§ YOUR ASSIGNMENT
Restate, word for word, each entry that follows, but skip its pictures.

Web document revisions
====

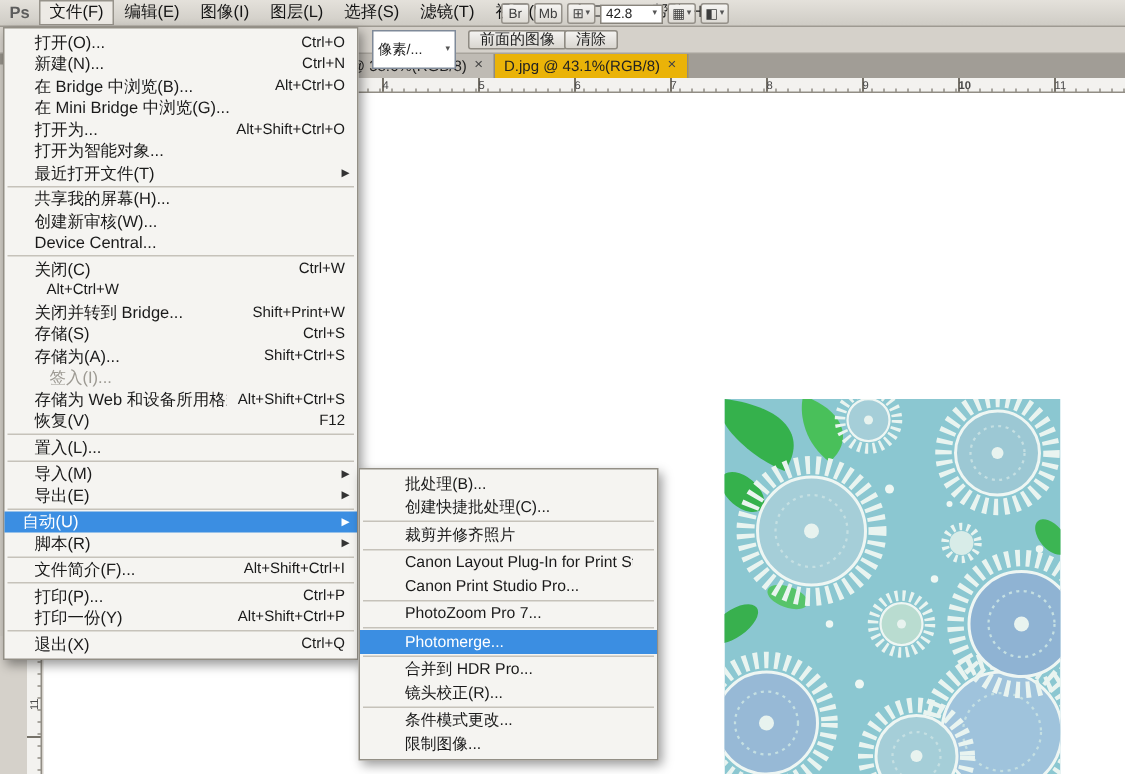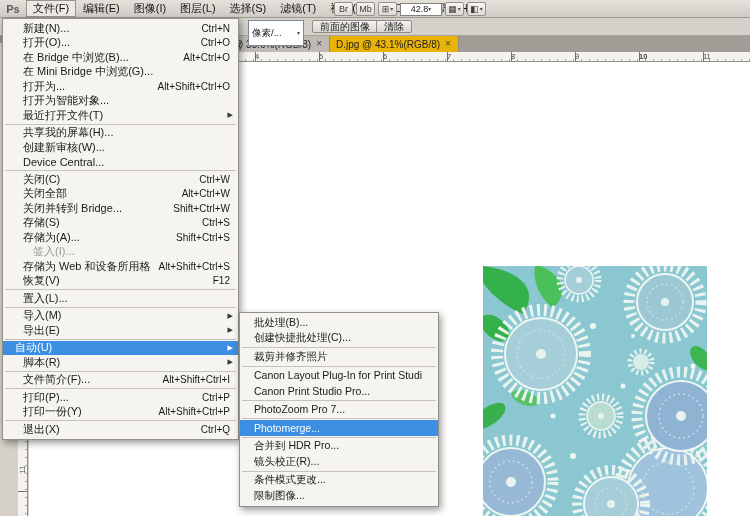"42.8" .ab-zoom { justify-content: center -> space-between }
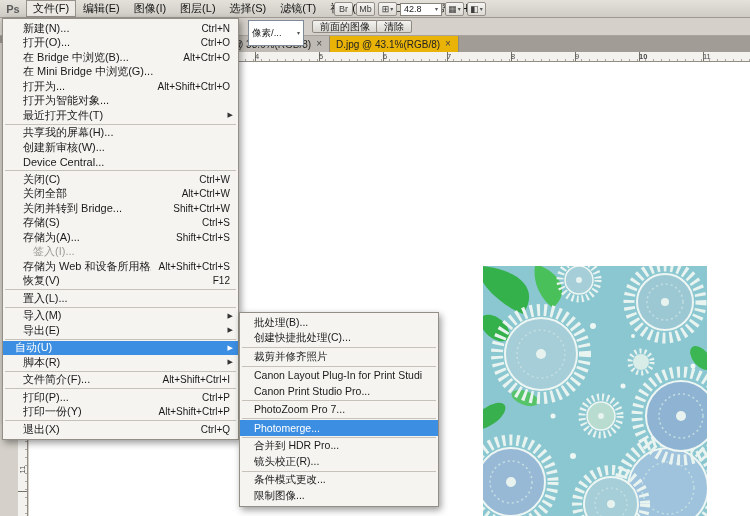"新建(N)..." div.menu-row { order: before "打开(O)..." -> after "打开(O)..." }
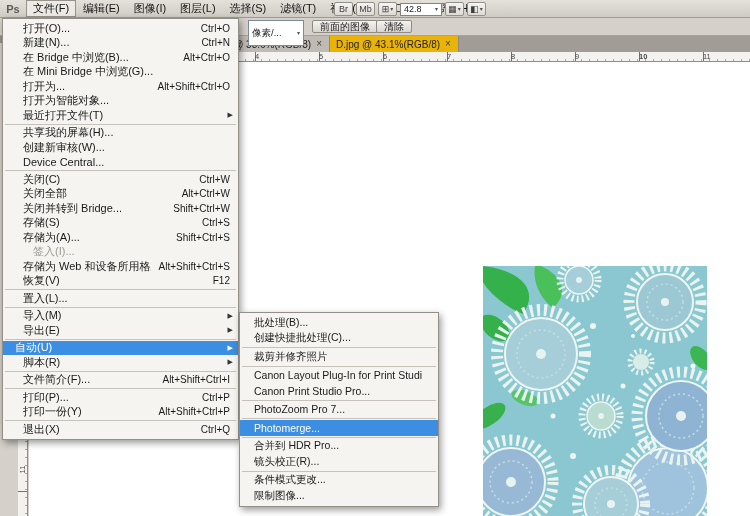"关闭全部" div.m-label { html: <div>关闭全部</div> -> none }
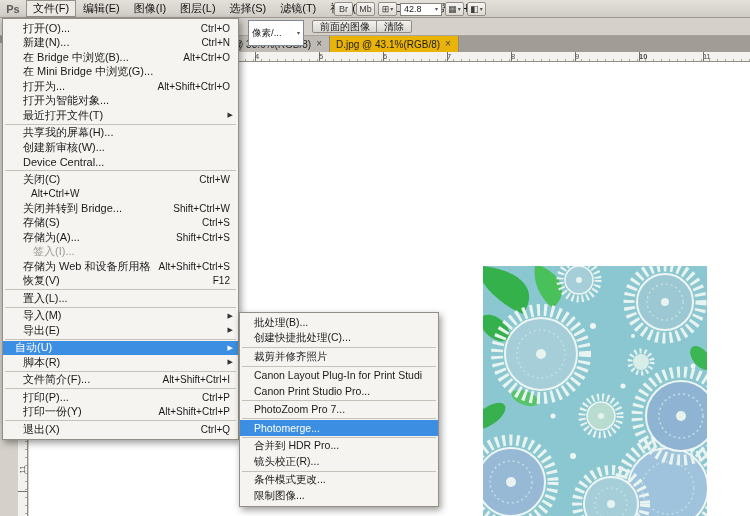"Shift+Ctrl+W" div.m-short { text: Shift+Ctrl+W -> Shift+Print+W }
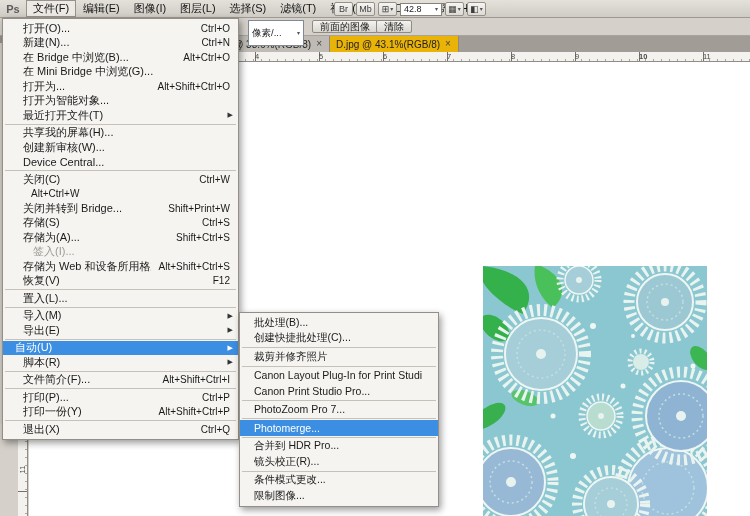"批处理(B)..." #automate-menu .menu-row { padding-left: 14px -> 30px }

====

§ ANSWER TO THIS PROBLEM
"42.8" .ab-zoom { justify-content: center -> space-between }
"新建(N)..." div.menu-row { order: before "打开(O)..." -> after "打开(O)..." }
"关闭全部" div.m-label { html: <div>关闭全部</div> -> none }
"Shift+Ctrl+W" div.m-short { text: Shift+Ctrl+W -> Shift+Print+W }
"批处理(B)..." #automate-menu .menu-row { padding-left: 14px -> 30px }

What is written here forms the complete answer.